Grow up, America
Ever since Ukraine successfully severed the bridge connection between Crimea and Russia, Russian dictator Vladimir Putin has responded by sending waves of suicide drones against Ukrainian cities. One of the results of this is that up to a third of Ukrainians are without power as the cold begins to settle in, due to power plants being destroyed.
Now, based on this, one could forgive Ukraine if it decided to negotiate with Putin for terms to end the destruction. However, its president Volodomyr Zelenskiyy has been very clear: The terms are still Russia's complete withdrawal from Ukrainian territory, including Crimea.
I mention this to compare and contrast Ukrainian spirit with the pathetic response of some Americans to high gas prices and general inflation. The threat of a fascist takeover doesn't impact them as much as having to pay extra at the pump, or pay thirty cents more for milk.
I'm listening to Mary Beard's SPQR, about the fall of the Roman Republic. Roman commentators of the time saw the gaining of an empire after the sack of Carthage in 146 BCE as the moment when the Republic began to unwind itself. Rome was suddenly awash with booty from all over the Mediterranean. Wealth and power corrupted the self-governing citizenry, with the elites trying to hoard the influx of gold and slaves and goods, and the poor trying to get what they saw as their fair share. As I listened to that, the parallels between Rome and America came into focus once again.

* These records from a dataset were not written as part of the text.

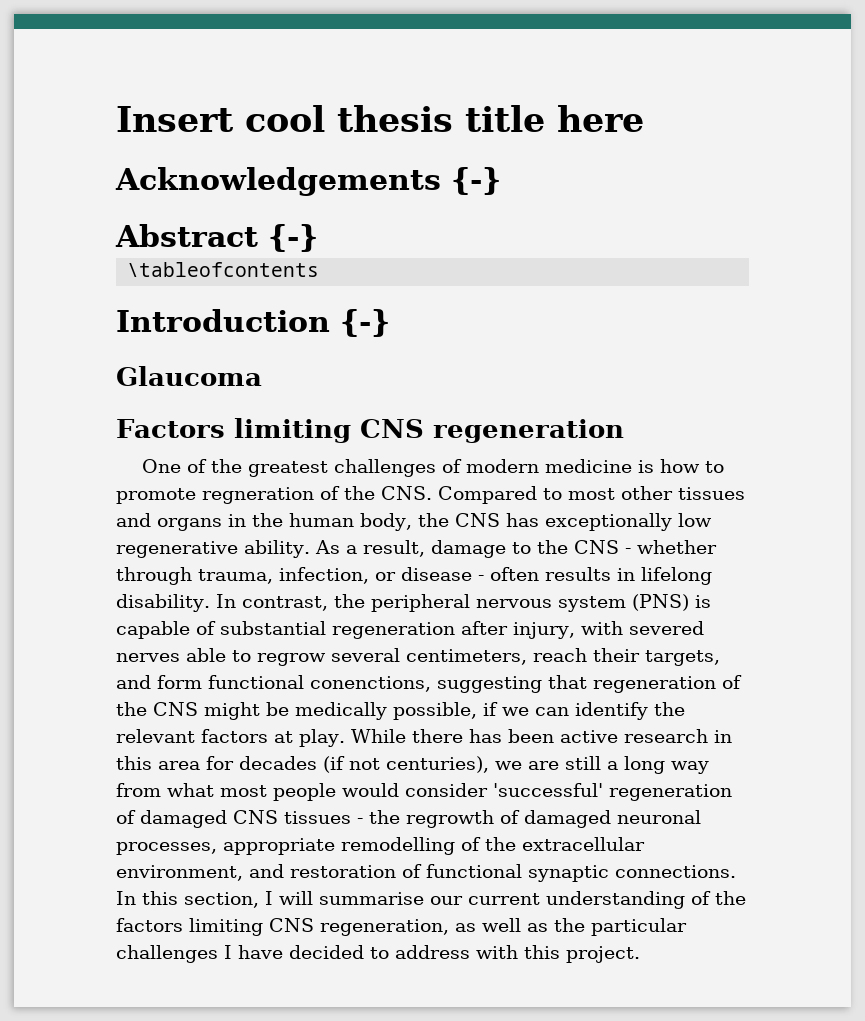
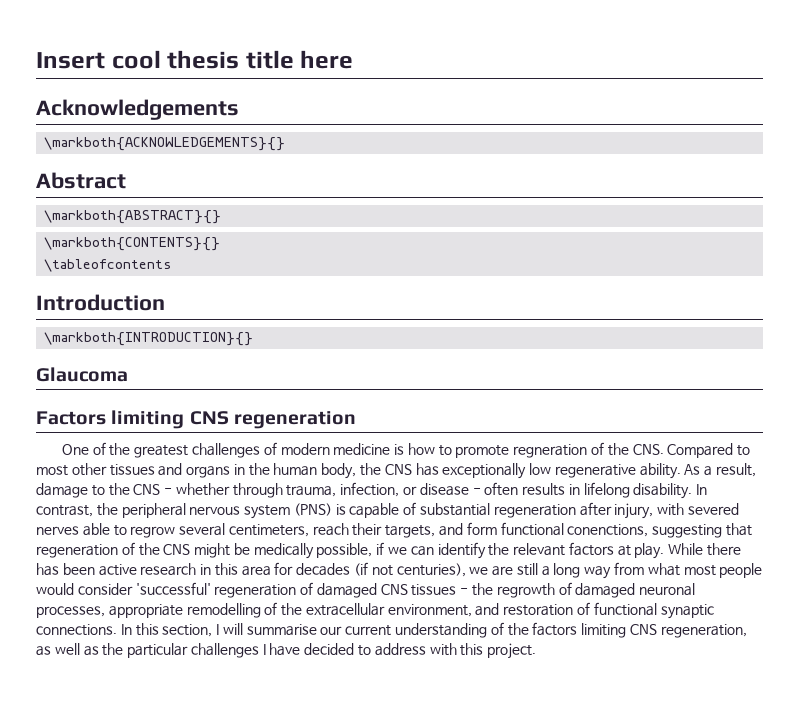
- Acknowledgements {-}
+ Acknowledgements
+ \markboth{ACKNOWLEDGEMENTS}{}
- Abstract {-}
+ Abstract
+ \markboth{ABSTRACT}{}
+ \markboth{CONTENTS}{}
- Introduction {-}
+ Introduction
+ \markboth{INTRODUCTION}{}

Since World War II and the ascension of the American Empire, our citizens have become more and more infantilized. Many of them are no longer able to suffer adversity with grit or determination. "First world problems" are existential threats which call for drastic solutions, like electing crazed Republicans to "fix" something which is a worldwide problem. Unlike in Europe, there are no threats of rolling blackouts or people freezing in their homes due to energy costs. If one compares our energy costs to those around the world, they're not even in the same realm. Countries like Sri Lanka literally convulsed in riots over the summer because there was no fuel to be had. The US is weathering the post-COVID economic disruption much better than any other major economy, including China, which seems determined to destroy itself with dictator Xi Jinping's ruinous "zero-COVID" policy. But because Biff bought a ten-ton gas guzzler, that's enough reason to give Kevin McCarthy the Speaker's gavel. It's farcical. But Americans are rightly considered by most of the world to be spoiled brats, taking their good fortune for granted and caviling when something gets a bit difficult. I shudder to think what this generation of Americans would do if confronted with a true emergency.
Except I don't have to imagine it. We all saw it with the response to COVID. Many of us did what we were supposed to do in a communal effort. But many didn't, and struggled against anything which would inconvenience their lives. Many of them wound up losing those lives because of their childish pettiness. And now the economic dislocation engendered by the pandemic is a reason to vote for the party which downplayed COVID for two years.
America needs to collectively grow up. It is the only guarantor of a stable world order. But a number of its citizens would prefer the world to burn as long as they can have cheap goods. This, needless to say, is how empires fall.